What to do.
Below are some entries. Copy each line that holds the string "heading".

Task input Start Marker

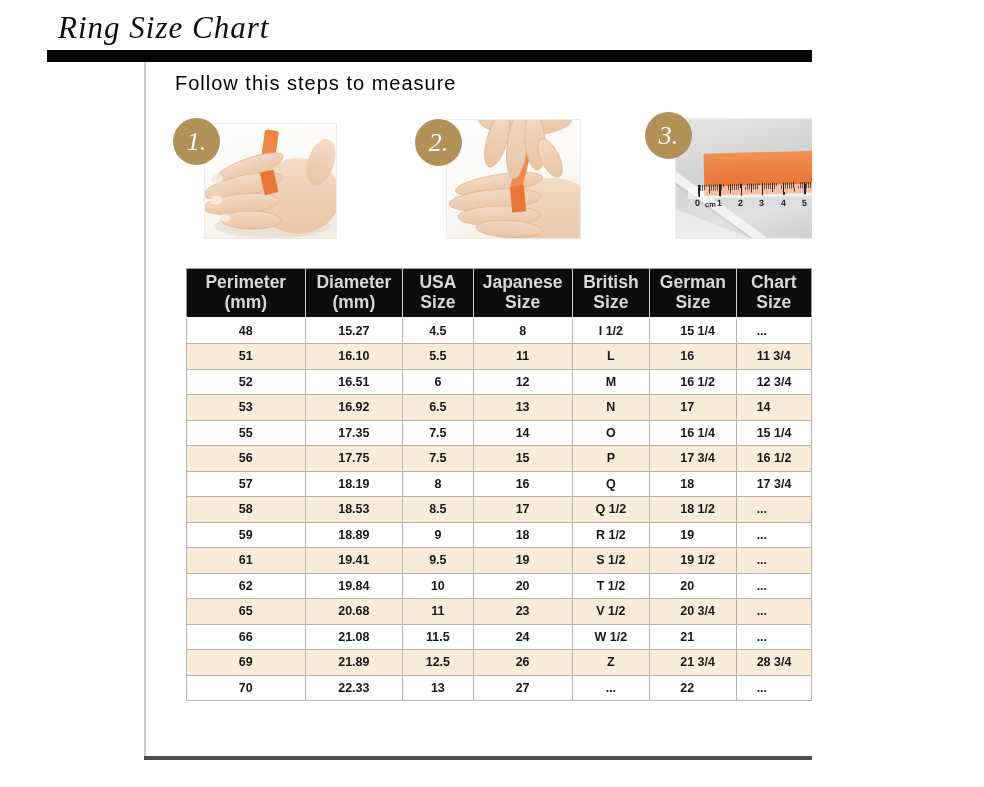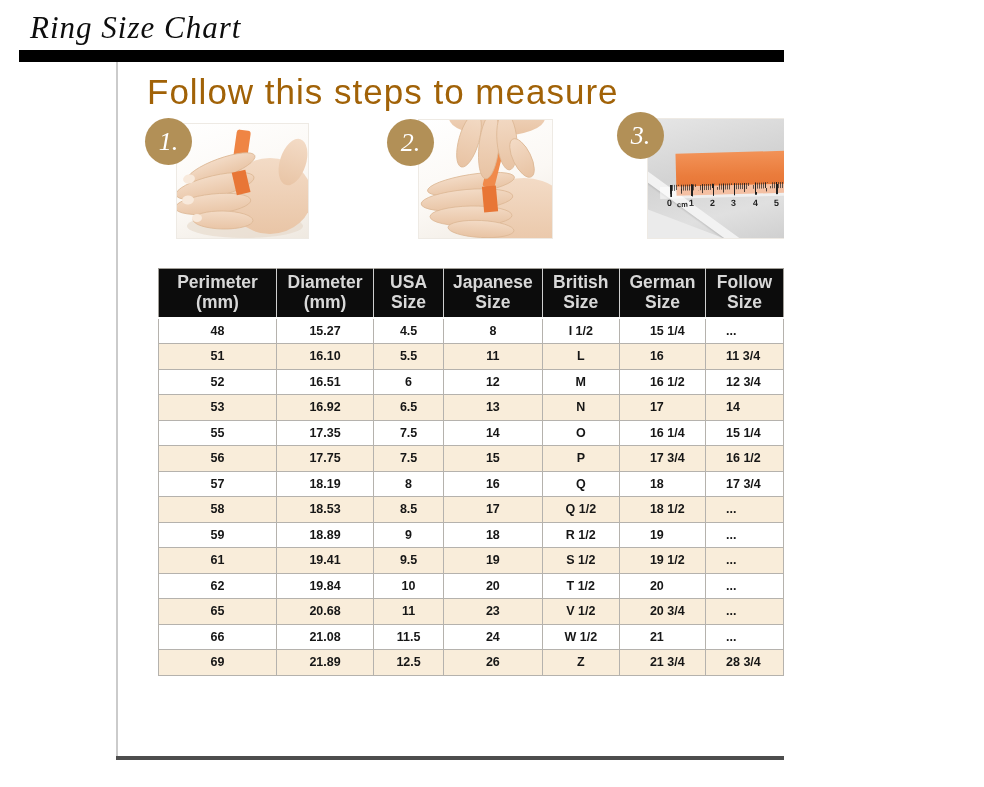--- a/index.html
+++ b/index.html
@@ -1,30 +1,30 @@
 <!DOCTYPE html>
 <html><head>
 <meta charset="utf-8">
 <style>
   html,body{margin:0;padding:0;background:#ffffff;}
   .page{position:relative;width:784px;height:787px;background:#ffffff;overflow:hidden;
-        font-family:"Liberation Sans","DejaVu Sans",sans-serif;}
+        font-family:"Liberation Sans","DejaVu Sans",sans-serif;margin-left:28px;}
 
   
   .page-title{position:absolute;left:30px;top:10px;font-family:"Liberation Serif","DejaVu Serif",serif;
               font-style:italic;font-size:31px;color:#0d0d0d;letter-spacing:1px;white-space:nowrap;}
   .title-bar{position:absolute;left:19px;top:50px;width:847px;height:12px;background:#000000;}
 
   
   .panel-left-line{position:absolute;left:116px;top:62px;width:2px;height:695px;background:#cbcbcb;}
   .panel-right-line{position:absolute;left:865px;top:62px;width:2px;height:695px;background:#cbcbcb;}
   .panel-bottom-bar{position:absolute;left:116px;top:756px;width:751px;height:4px;background:#4d4d4d;}
 
   
-  .steps-heading{position:absolute;left:147px;top:72px;font-size:35px;color:#a16207;letter-spacing:1px;white-space:nowrap;}
+  .steps-heading{position:absolute;left:147px;top:72px;font-size:20px;color:#000000;letter-spacing:1px;white-space:nowrap;}
   .step-badge{position:absolute;width:47px;height:47px;border-radius:50%;background:#b29057;z-index:5;
               display:flex;align-items:center;justify-content:center;
               font-family:"Liberation Serif","DejaVu Serif",serif;font-style:italic;font-size:26px;color:#ffffff;}
   .badge-1{left:145px;top:118px;}
   .badge-2{left:387px;top:119px;}
   .badge-3{left:617px;top:112px;}
 
   .photo{position:absolute;overflow:hidden;border:1px solid #eeeae4;
          background:linear-gradient(160deg,#ffffff 0%,#fbf8f4 55%,#efe9e1 100%);}
   .photo-1{left:176px;top:123px;width:131px;height:114px;}
@@ -168,21 +168,21 @@
         <col style="width:88px">
     </colgroup>
     <thead>
       <tr>
         <th><span>Perimeter</span><br><span>(mm)</span></th>
         <th><span>Diameter</span><br><span>(mm)</span></th>
         <th><span>USA</span><br><span>Size</span></th>
         <th><span>Japanese</span><br><span>Size</span></th>
         <th><span>British</span><br><span>Size</span></th>
         <th><span>German</span><br><span>Size</span></th>
-        <th><span>Follow</span><br><span>Size</span></th>
+        <th><span>Chart</span><br><span>Size</span></th>
       </tr>
     </thead>
     <tbody>
         <tr>
           <td class="col0">48</td>
           <td class="col1">15.27</td>
           <td class="col2">4.5</td>
           <td class="col3">8</td>
           <td class="col4">I 1/2</td>
           <td class="col5">15 1/4</td>
@@ -298,16 +298,25 @@
         </tr>
         <tr>
           <td class="col0">69</td>
           <td class="col1">21.89</td>
           <td class="col2">12.5</td>
           <td class="col3">26</td>
           <td class="col4">Z</td>
           <td class="col5">21 3/4</td>
           <td class="col6">28 3/4</td>
         </tr>
+        <tr>
+          <td class="col0">70</td>
+          <td class="col1">22.33</td>
+          <td class="col2">13</td>
+          <td class="col3">27</td>
+          <td class="col4">...</td>
+          <td class="col5">22</td>
+          <td class="col6">...</td>
+        </tr>
       </tbody>
   </table>
 
 </div>
 
 </body></html>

Task input End Marker

Answer to this exercise.
-  .steps-heading{position:absolute;left:147px;top:72px;font-size:35px;color:#a16207;letter-spacing:1px;white-space:nowrap;}
+  .steps-heading{position:absolute;left:147px;top:72px;font-size:20px;color:#000000;letter-spacing:1px;white-space:nowrap;}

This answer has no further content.